**DIRECTIONS FOR THIS TASK**
Every entry below should be reproduced exactly, with all pictures left out.

**DATASET EXCERPTS**

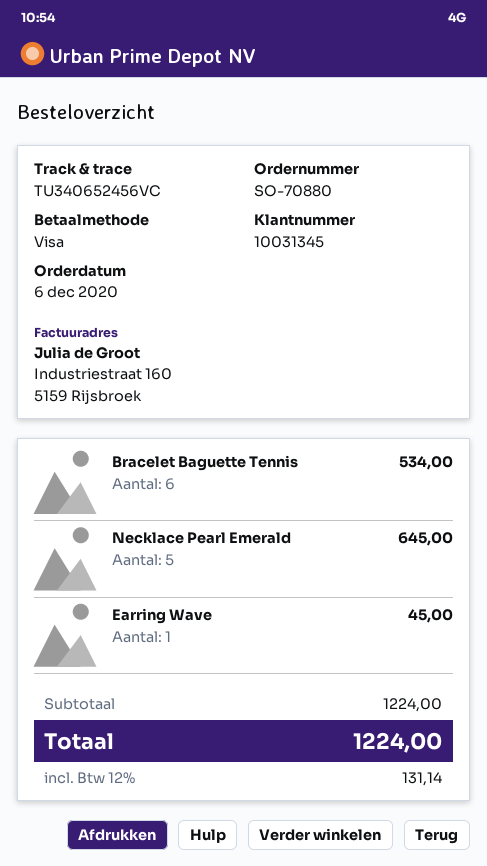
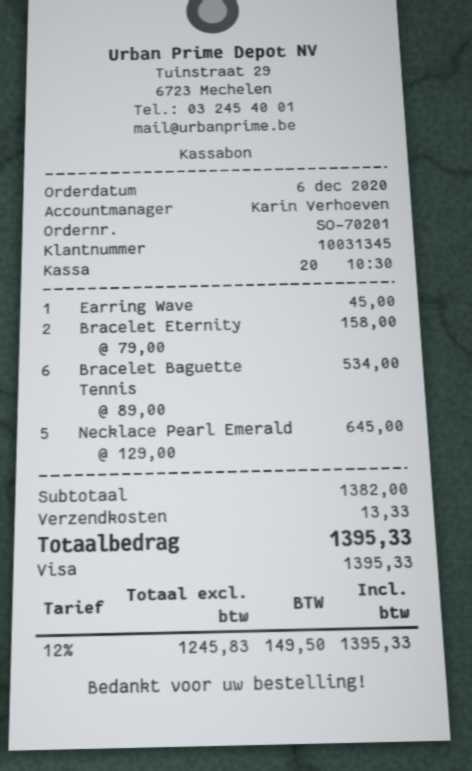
order number: SO-70880 -> SO-70201
Bracelet Eternity: none -> 2 for 158.00
subtotal: 1224.00 -> 1382.00
shipping: none -> 13.33
tax: 12% = 131.14 -> 12% = 149.50
total: 1224.00 -> 1395.33

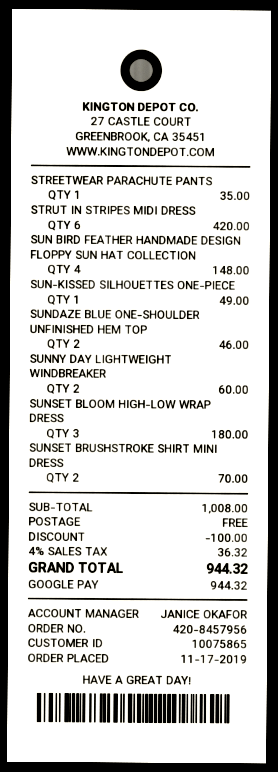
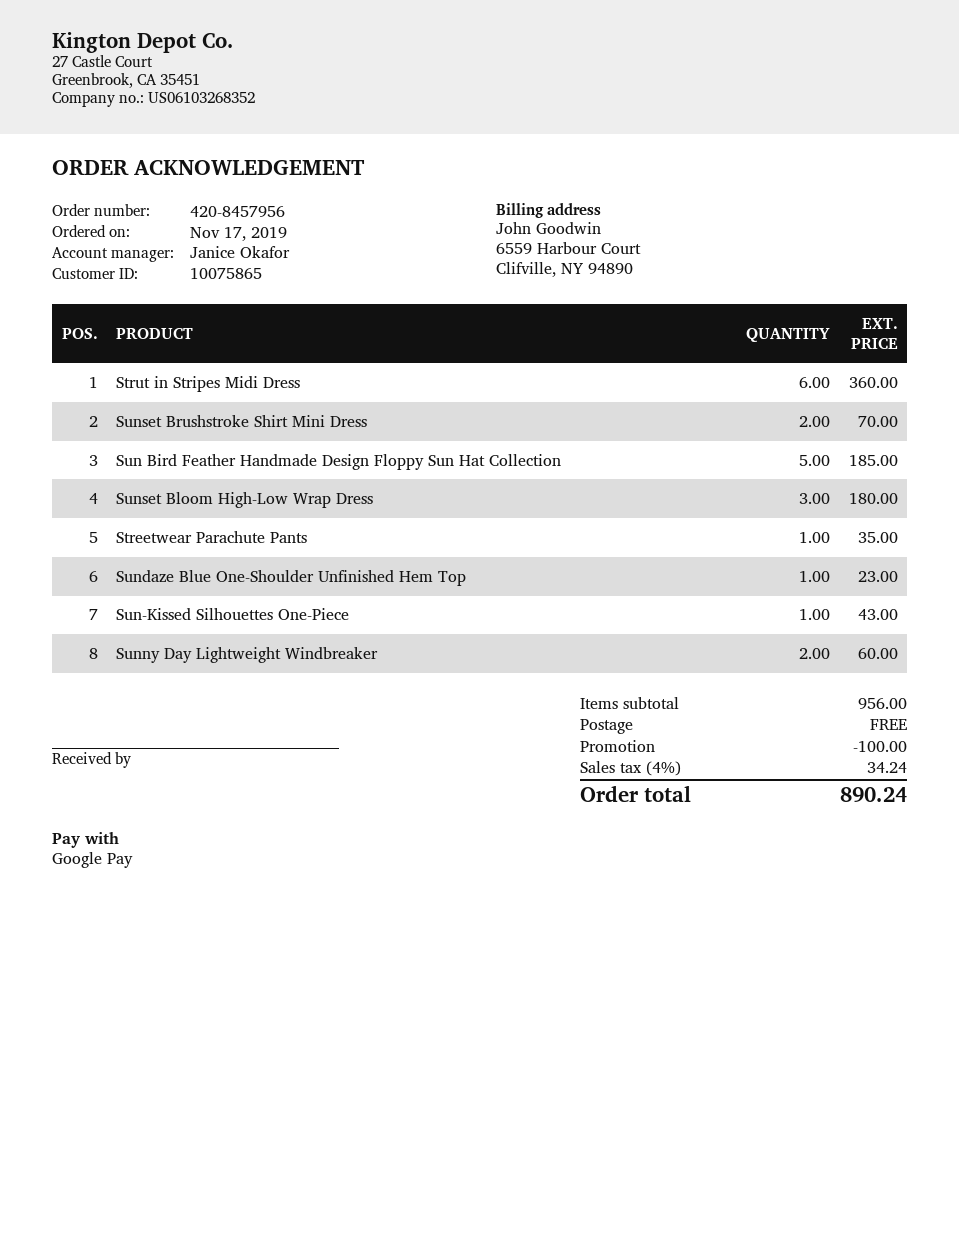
STRUT IN STRIPES MIDI DRESS: 6 for 420.00 -> 6 for 360.00
SUN BIRD FEATHER HANDMADE DESIGN FLOPPY SUN HAT COLLECTION: 4 for 148.00 -> 5 for 185.00
SUN-KISSED SILHOUETTES ONE-PIECE: 1 for 49.00 -> 1 for 43.00
SUNDAZE BLUE ONE-SHOULDER UNFINISHED HEM TOP: 2 for 46.00 -> 1 for 23.00
subtotal: 1008.00 -> 956.00
tax: 4% = 36.32 -> 4% = 34.24
total: 944.32 -> 890.24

**PROBLEM SOLUTION**
order number: SO-70880 -> SO-70201
Bracelet Eternity: none -> 2 for 158.00
subtotal: 1224.00 -> 1382.00
shipping: none -> 13.33
tax: 12% = 131.14 -> 12% = 149.50
total: 1224.00 -> 1395.33

STRUT IN STRIPES MIDI DRESS: 6 for 420.00 -> 6 for 360.00
SUN BIRD FEATHER HANDMADE DESIGN FLOPPY SUN HAT COLLECTION: 4 for 148.00 -> 5 for 185.00
SUN-KISSED SILHOUETTES ONE-PIECE: 1 for 49.00 -> 1 for 43.00
SUNDAZE BLUE ONE-SHOULDER UNFINISHED HEM TOP: 2 for 46.00 -> 1 for 23.00
subtotal: 1008.00 -> 956.00
tax: 4% = 36.32 -> 4% = 34.24
total: 944.32 -> 890.24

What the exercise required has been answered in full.